Where extended families stay together, the family/child rearing tasks may be divided, with one aunt taking care of cooking and feeding, another of putting the children to sleep etc. As children get older, they may start taking childcare responsibilities.
A lot of women who work in other cultures, do not have the luxury to pay attention to their children cries or make a fuss over them. These children do go on to be normal.
Does that mean all these children are fucked up because they do not have a 'traditional' family structure, where there is one go-to person who fusses over them?

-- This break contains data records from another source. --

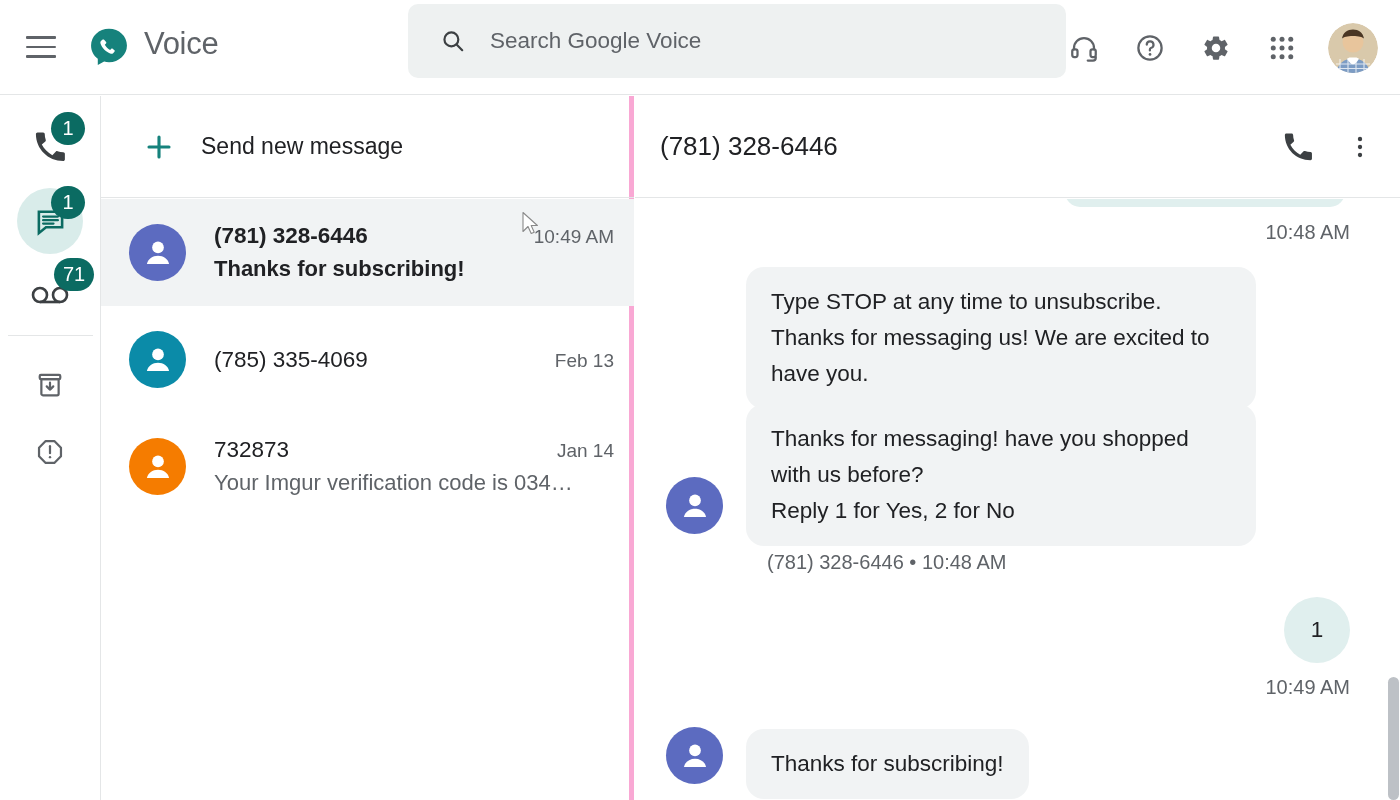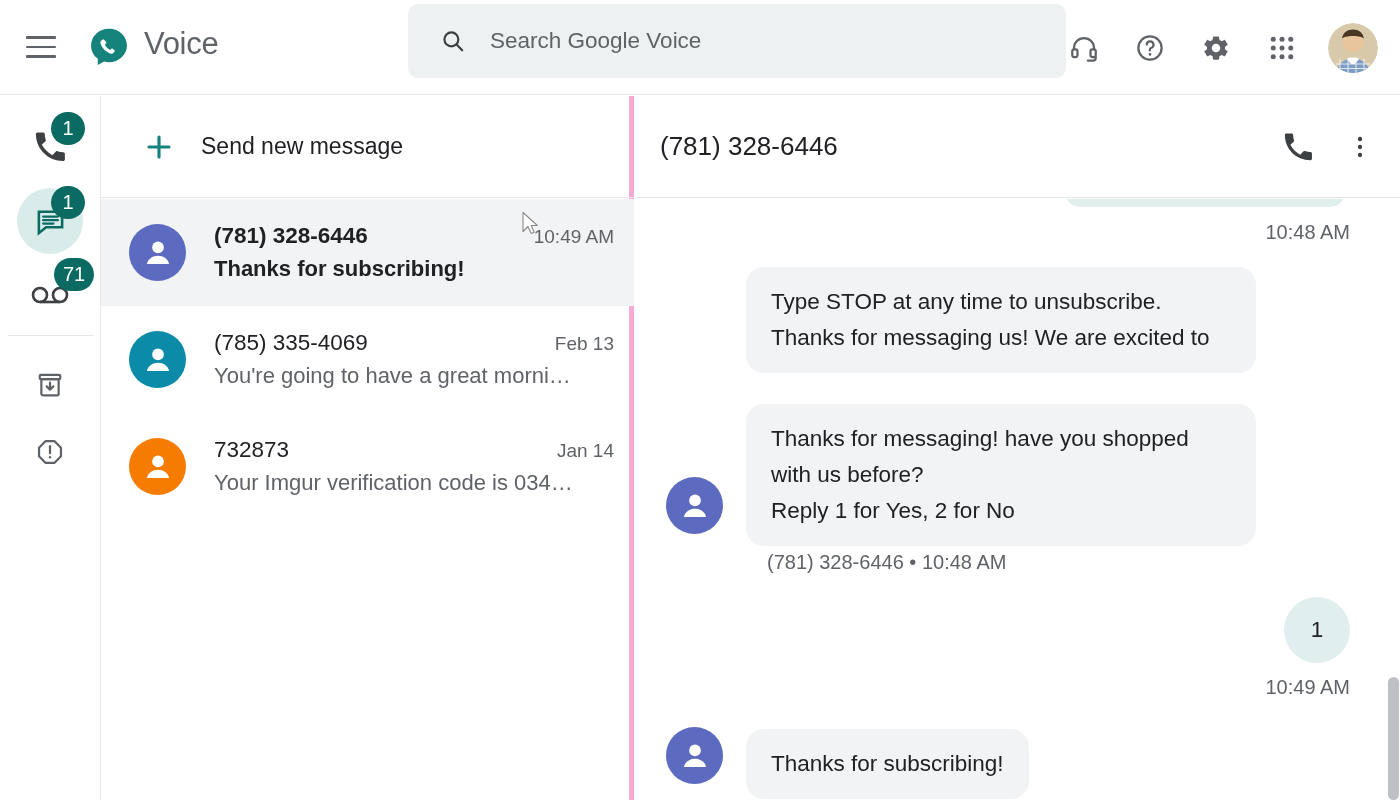--- a/index.html
+++ b/index.html
@@ -327,21 +327,20 @@
         <svg viewBox="0 0 24 24" width="36" height="36" fill="#ffffff">
           <circle cx="12" cy="8.3" r="3.9"></circle>
           <path d="M4.6 19.4c.7-3.5 3.8-5.6 7.4-5.6s6.7 2.1 7.4 5.6z"></path>
         </svg>
       </span>
       <div class="conv-body">
         <div class="conv-line1">
           <span class="conv-name">(785) 335-4069</span>
           <span class="conv-time">Feb 13</span>
         </div>
-        <div class="conv-snippet">You're going to have a great morni…</div>
       </div>
     </div>
 
     <div class="conv" style="top:317px;">
       <span class="conv-avatar" style="background:#f57c00;">
         <svg viewBox="0 0 24 24" width="36" height="36" fill="#ffffff">
           <circle cx="12" cy="8.3" r="3.9"></circle>
           <path d="M4.6 19.4c.7-3.5 3.8-5.6 7.4-5.6s6.7 2.1 7.4 5.6z"></path>
         </svg>
       </span>
@@ -377,20 +376,21 @@
 
     <div class="msgs">
 
       <div class="partial-bubble"></div>
 
       <div class="stamp-right" style="top:22px;">10:48 AM</div>
 
       <div class="bubble-in" style="left:111px; top:68px; width:510px;">
         <div>Type STOP at any time to unsubscribe.</div>
         <div>Thanks for messaging us! We are excited to</div>
+        <div>have you.</div>
       </div>
 
       <span class="msg-avatar" style="left:31px; top:278px; background:#5c6bc0;">
         <svg viewBox="0 0 24 24" width="36" height="36" fill="#ffffff">
           <circle cx="12" cy="8.3" r="3.9"></circle>
           <path d="M4.6 19.4c.7-3.5 3.8-5.6 7.4-5.6s6.7 2.1 7.4 5.6z"></path>
         </svg>
       </span>
       <div class="bubble-in" style="left:111px; top:205px; width:510px;">
         <div>Thanks for messaging! have you shopped</div>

Attachment theory comes from a 1960s, middle class western notion of an ideal family with mum focused on kids. Fluid, multiple attachments is not a key part of this type of family structure. Doesn't mean it is wrong or unhealthy for the child who grows up in this environment (ok, some may be fucked up, but you find these type of kids in every type of upbringing)
In A's case, making the nanny speak in English to the child and trying to create a distance between the nanny and child, so that the child bonds only with new mum, IMO, is wrong and not necessarily to the benefit of the child.